■ Code change snippets
::::::

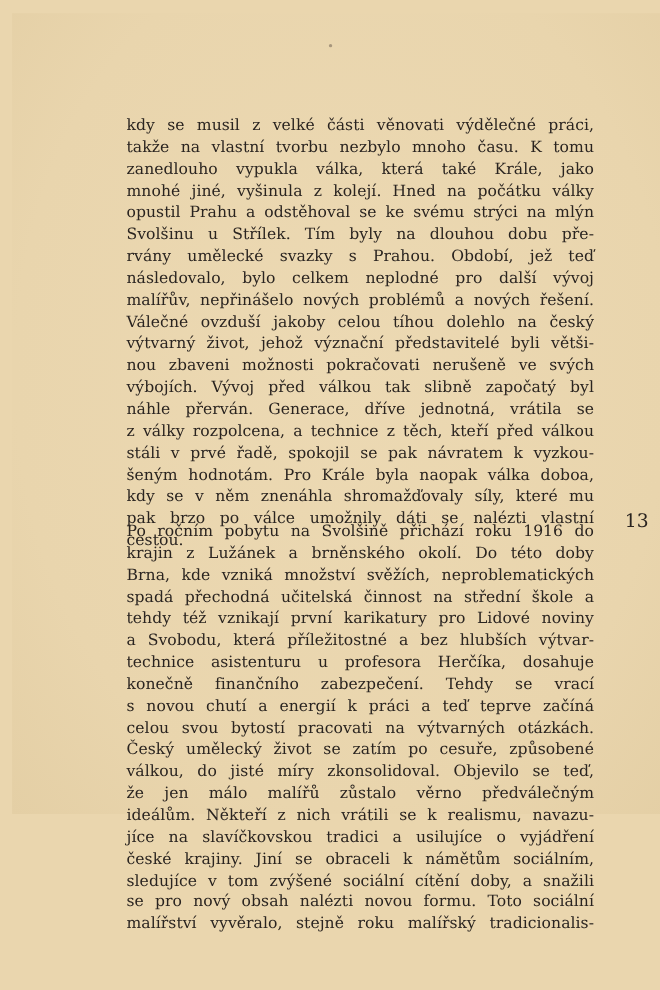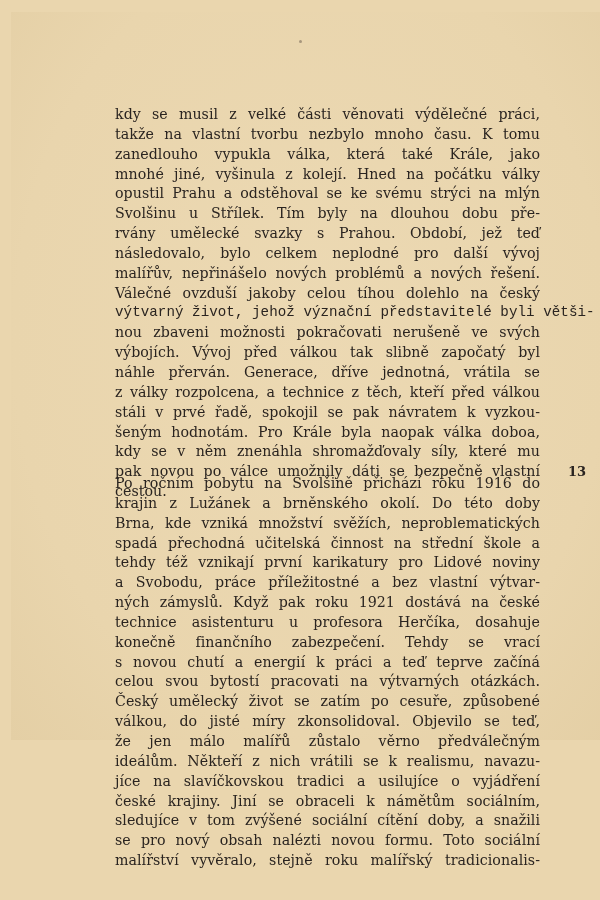"výtvarný život, jehož význační" span.line { font-family: Liberation Mono, monospace -> none }
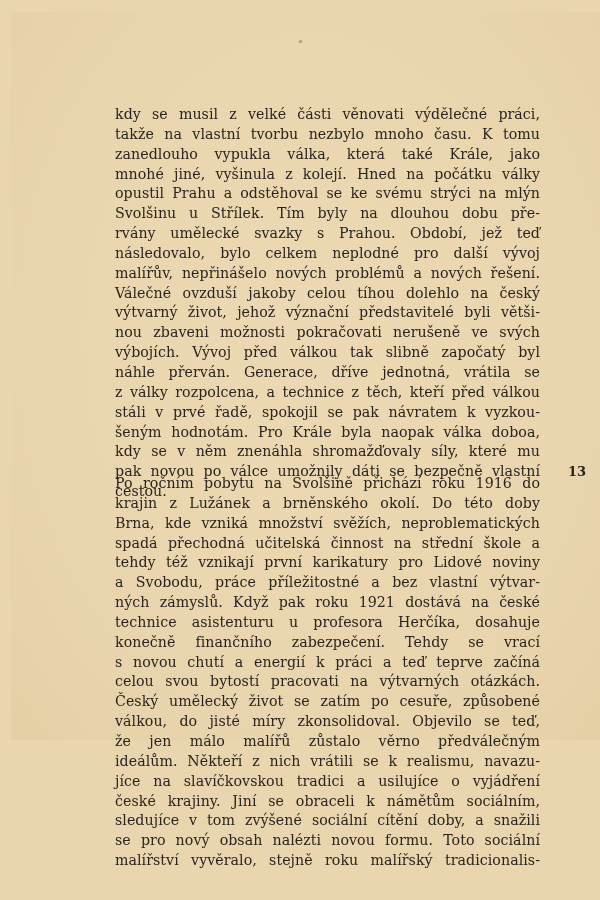"pak novou po válce umožnily" span.line { text: novou po válce umožnily dáti se bezpečně -> brzo po válce umožnily dáti se nalézti }
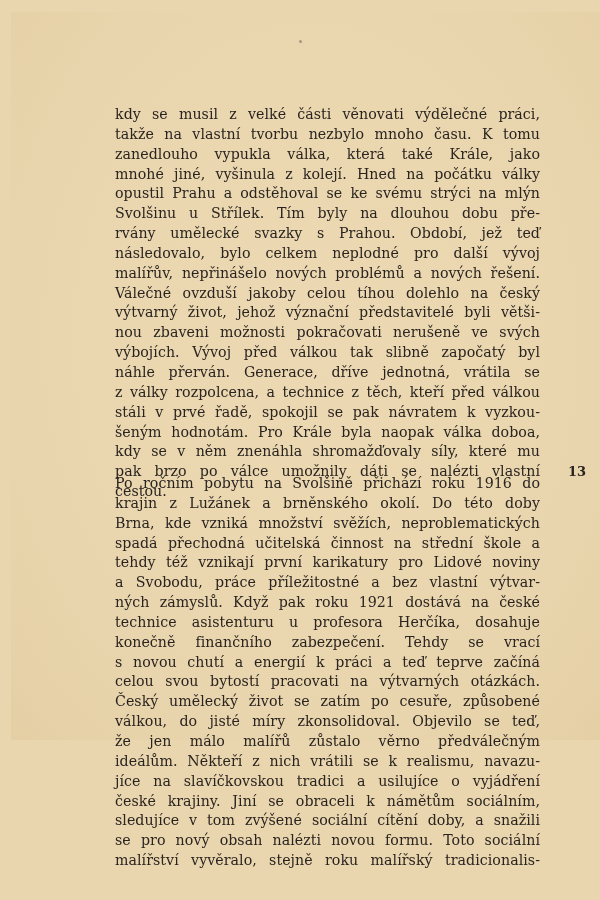"13" .folio { font-size: 13px -> 17px; font-weight: bold -> normal }
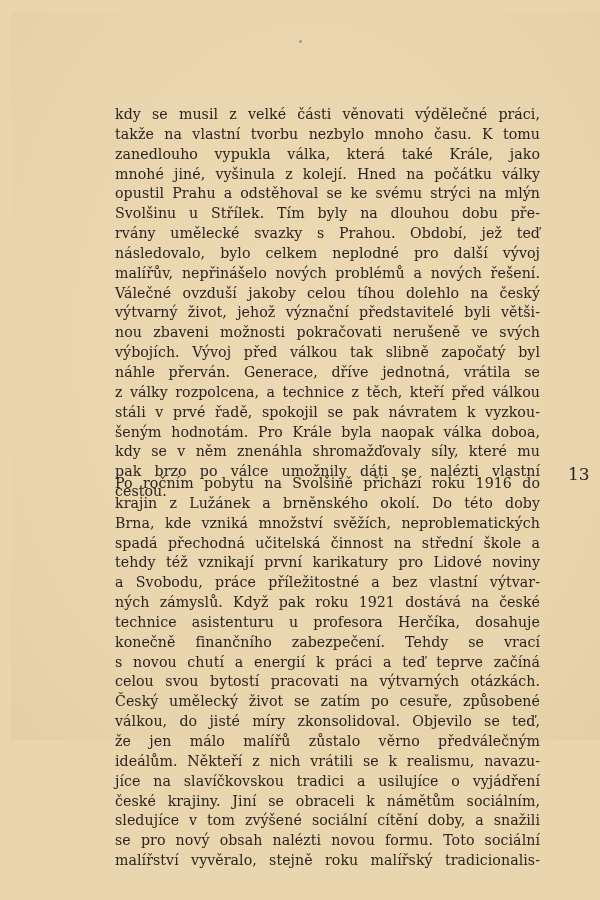"a Svobodu, práce příležitostné a" span.line { text: práce příležitostné a bez vlastní -> která příležitostné a bez hlubších }
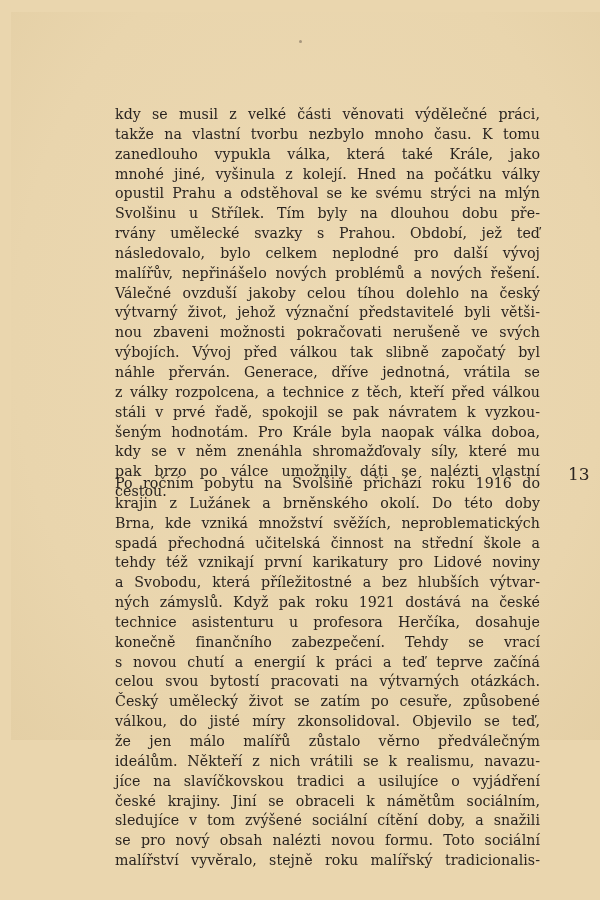"ných zámyslů. Když pak roku" span.line { html: <span>ných zámyslů. Když pak roku 1921 dostává na české</span> -> none }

::::::

■ What needs to be done
Repeat word for word the lines above, from the first entry through the line containing "font-size: 13px ->", with both ends kept and the pictures dropped.

■ Your solution
"výtvarný život, jehož význační" span.line { font-family: Liberation Mono, monospace -> none }
"pak novou po válce umožnily" span.line { text: novou po válce umožnily dáti se bezpečně -> brzo po válce umožnily dáti se nalézti }
"13" .folio { font-size: 13px -> 17px; font-weight: bold -> normal }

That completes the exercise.